Anthony Heath: Multi-tier makes for efficiency

The advent of multi-tier has been a major driver in the layer equipment market served by Potters Poultry in recent years.

One producer who has made the change is Anthony Heath, who farms in Shropshire. The need to achieve economies of scale for his business and “move with the times” led him to install multi-tier in three sheds that had previously housed speciality hens.

The three hen sheds originally contained some 36,000 hens supplying speciality eggs to Clarence Court. But with a switch to conventional production came the need to improve his cost of production.

“When you’re selling a niche product, like Clarence Court eggs, flat deck stacks up, but for standard free range you need to be more efficient.”

He has retrofitted the buildings with an integrated multi-tier, splitting the sheds into flocks of 16,000, and now sends brown eggs to Oaklands, up the road. The farm can now house 66,000 layers on the same footprint.

Potters Poultry has supplied the equipment, from the computer systems to the pophole mechanism and muck belts.

“With multi-tier, the birds eat less, there seems to be better ventilation with the manure being removed more regularly, and more birds means more heat.”

Mr Heath says the system, which has had birds in since the start of this year, has made for easy management, too. “When walking the sheds at night, I can see things better, I can reach into the system for floor eggs more easily.”

He adds that the birds seem active, are moving between the tiers and units, and have been ranging well.

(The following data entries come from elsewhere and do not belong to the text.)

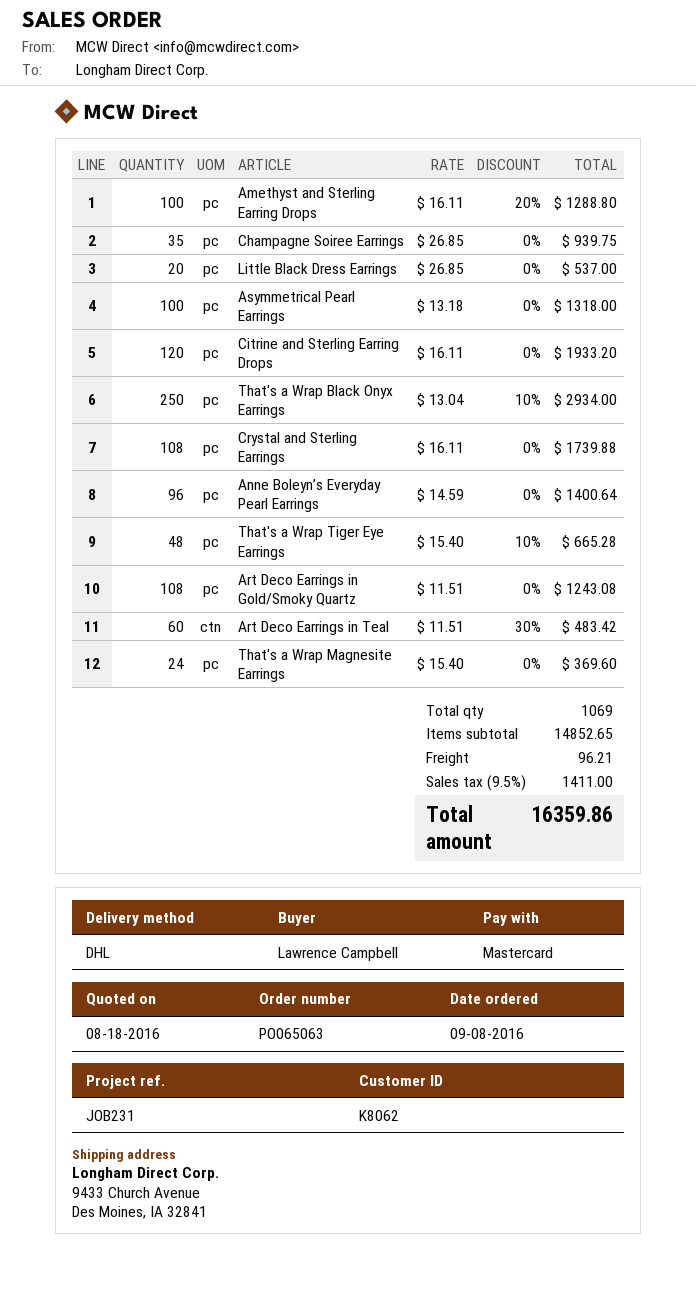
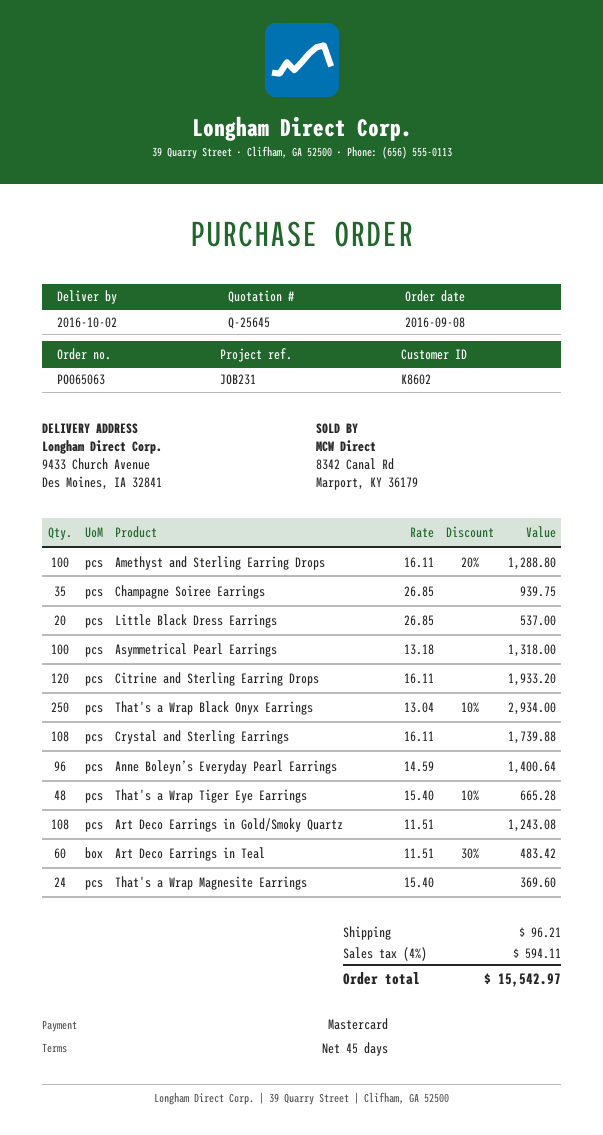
customer number: K8062 -> K8602
tax: 9.5% = 1411.00 -> 4% = 594.11
total: 16359.86 -> 15542.97

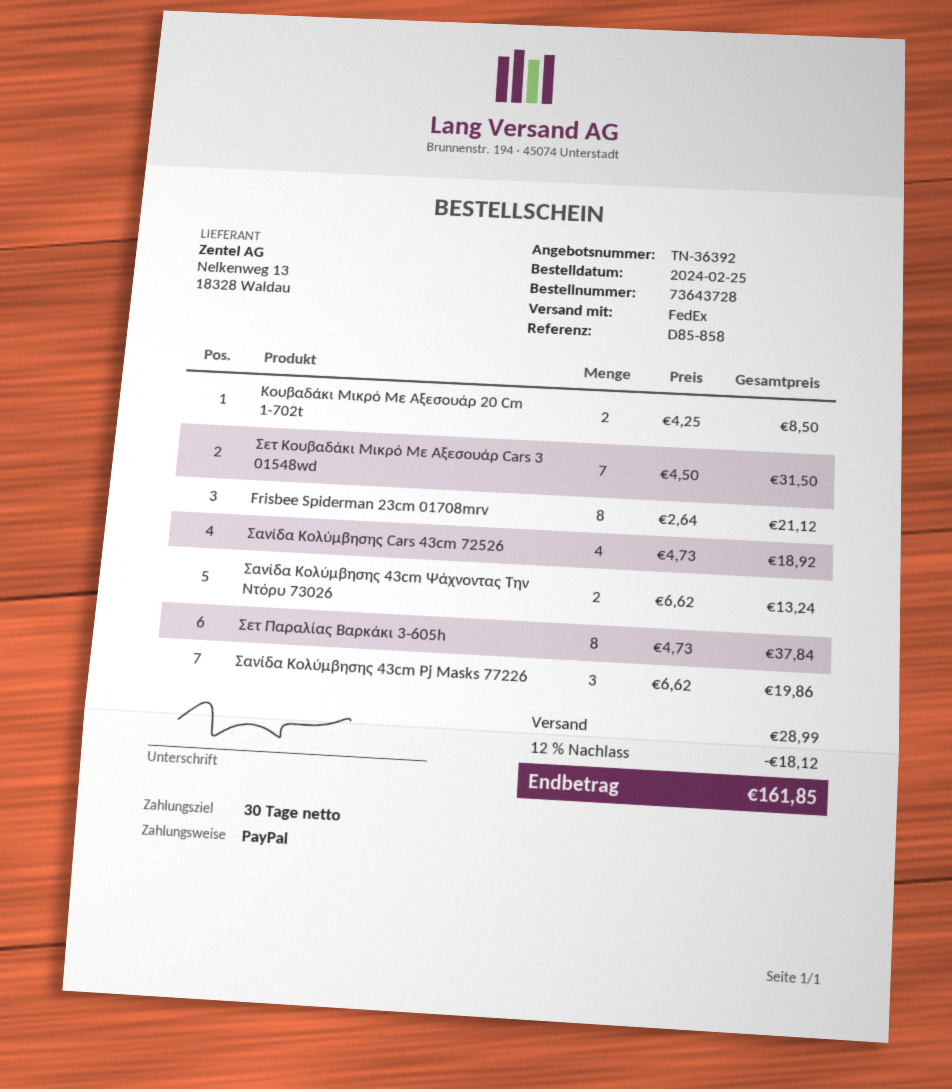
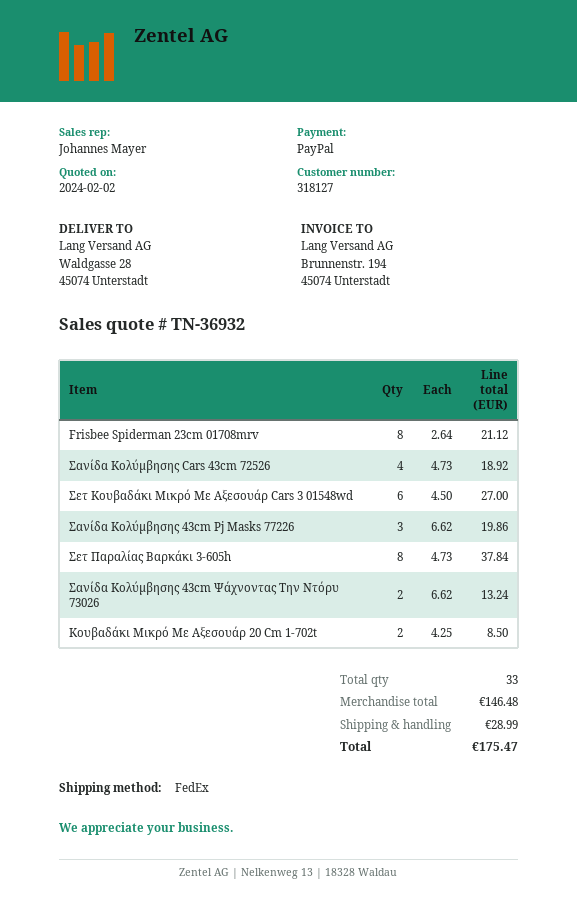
quote number: TN-36392 -> TN-36932
Σετ Κουβαδάκι Μικρό Με Αξεσουάρ Cars 3 01548wd: 7 x 4.50 = 31.50 -> 6 x 4.50 = 27.00
discount: 12% = 18.12 -> none
total: 161.85 -> 175.47

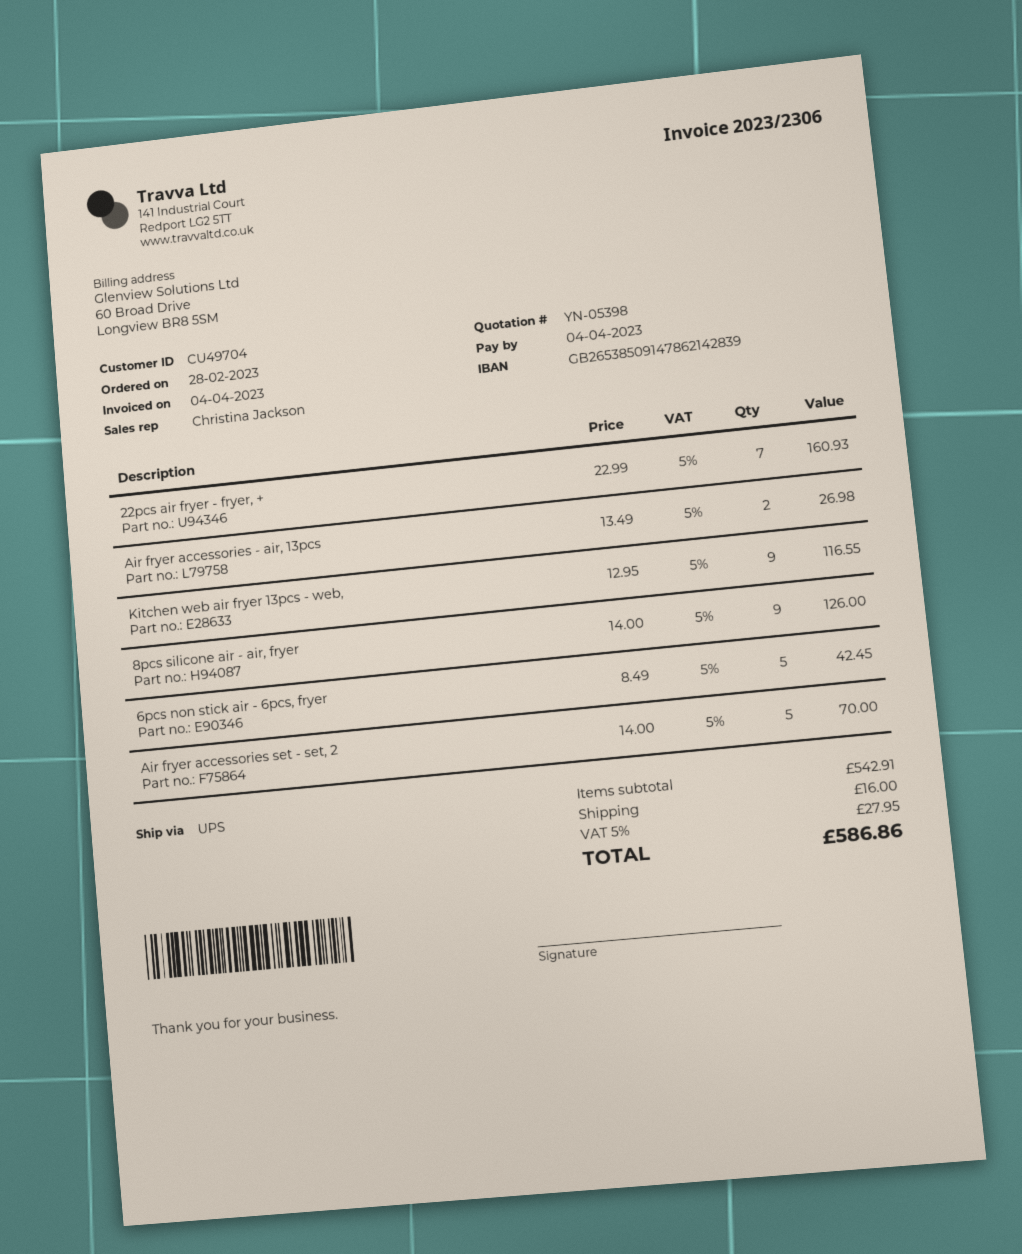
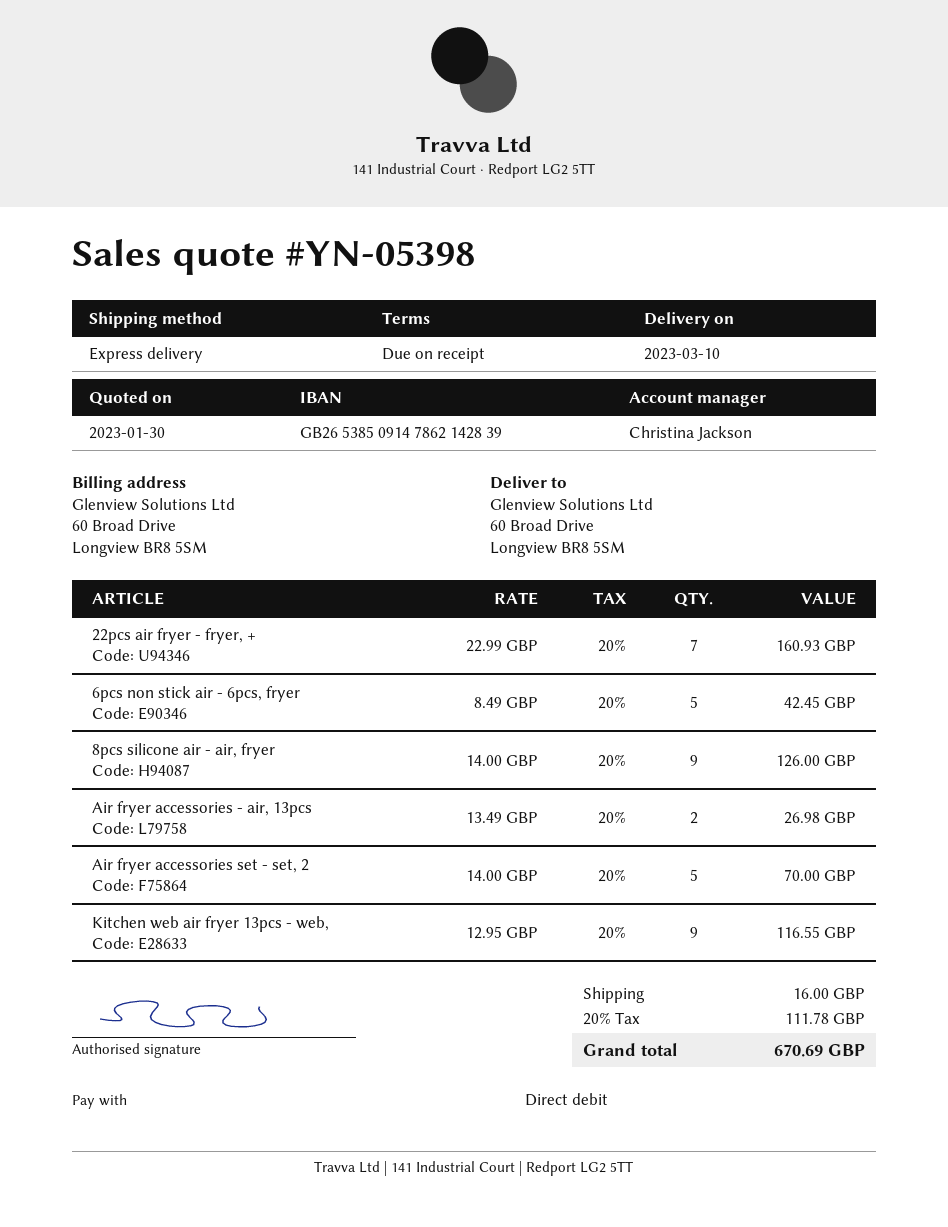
shipping method: UPS -> express
tax: 5% = 27.95 -> 20% = 111.78
total: 586.86 -> 670.69

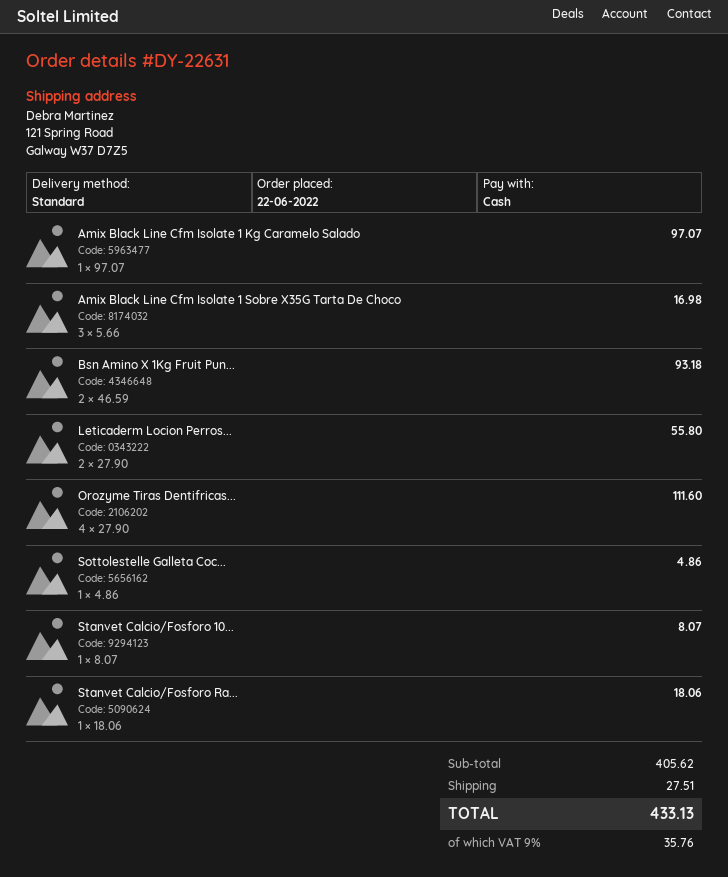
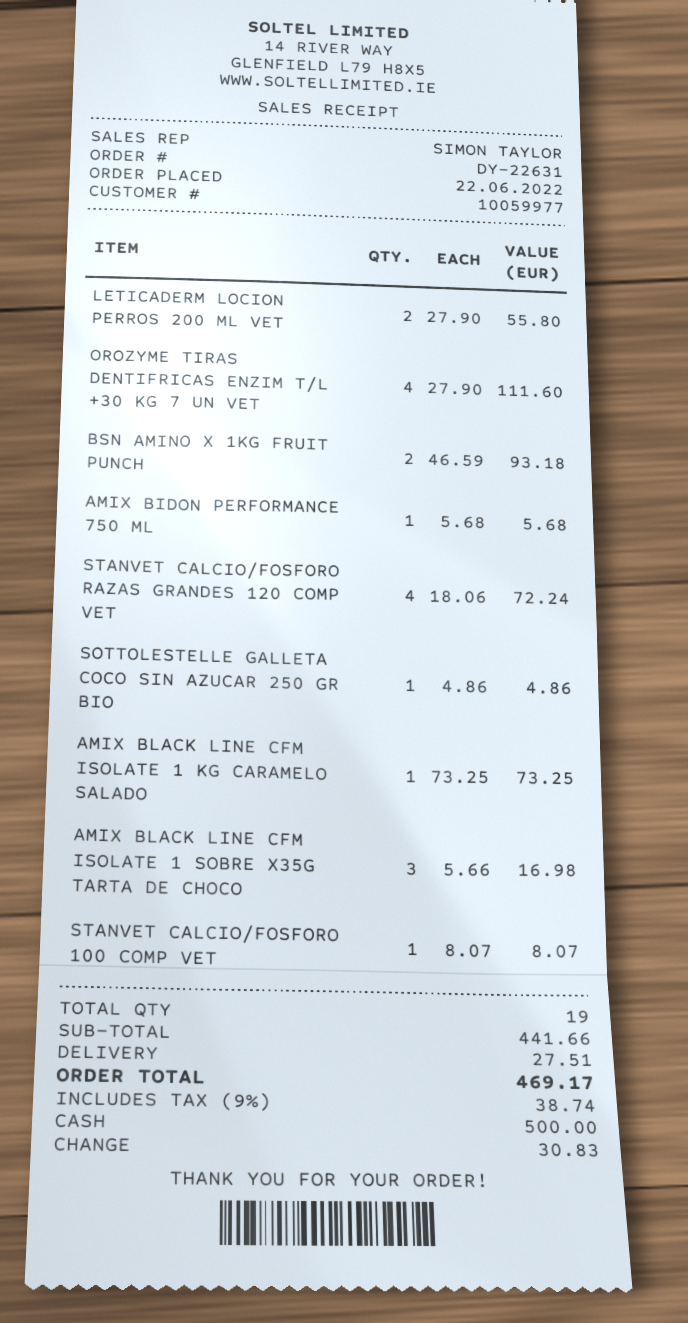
Amix Black Line Cfm Isolate 1 Kg Caramelo Salado: 1 x 97.07 = 97.07 -> 1 x 73.25 = 73.25
Stanvet Calcio/Fosforo Ra...: 1 x 18.06 = 18.06 -> 4 x 18.06 = 72.24
AMIX BIDON PERFORMANCE 750 ML: none -> 1 x 5.68 = 5.68
subtotal: 405.62 -> 441.66
tax: 9% = 35.76 -> 9% = 38.74
total: 433.13 -> 469.17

Richard Morris: Free-range production on track

Richard Morris of Great Bowden has been involved in egg production for most of his working life. He has seen small pasture egg production evolve into deep litter, before going into conventional cage production while farming with his late uncle. In 1998 a combination of pressures saw them exiting the sector, but with Mr Morris keeping a hand in, packing eggs for local businesses.

Faced with the inheritance of 36ha of land and the need to create a “cash generating enterprise” on it, after much consideration he decided to invest in free range.

It was a decision seven years in the making, though he says the business had “always kept an eye on” free range. He wanted to be satisfied the system was the highest welfare available, before investing.

Mr Morris went for a 20,000-bird unit, split down the middle creating two “houses” of 10,000. Each side of the shed has its own access to range, and the multi-tier is arranged with nest boxes next to a central egg belt, with a gap to a second unit that provides drink and water.

The first flock is in-situ, and he is “very pleased” with the way things are going. Early production metrics are also looking good, with floor eggs standing at about 1%. Birds in one house were laying at 97.6% when Poultry World visited in week 25.

He has a full time stockworker, Gavin Creesey, who tends to the flock day-to-day.

Eggs will predominantly be marketed through LJ Fairburns, but he hopes to build on his separate packing business in the coming months, sending a small percentage there.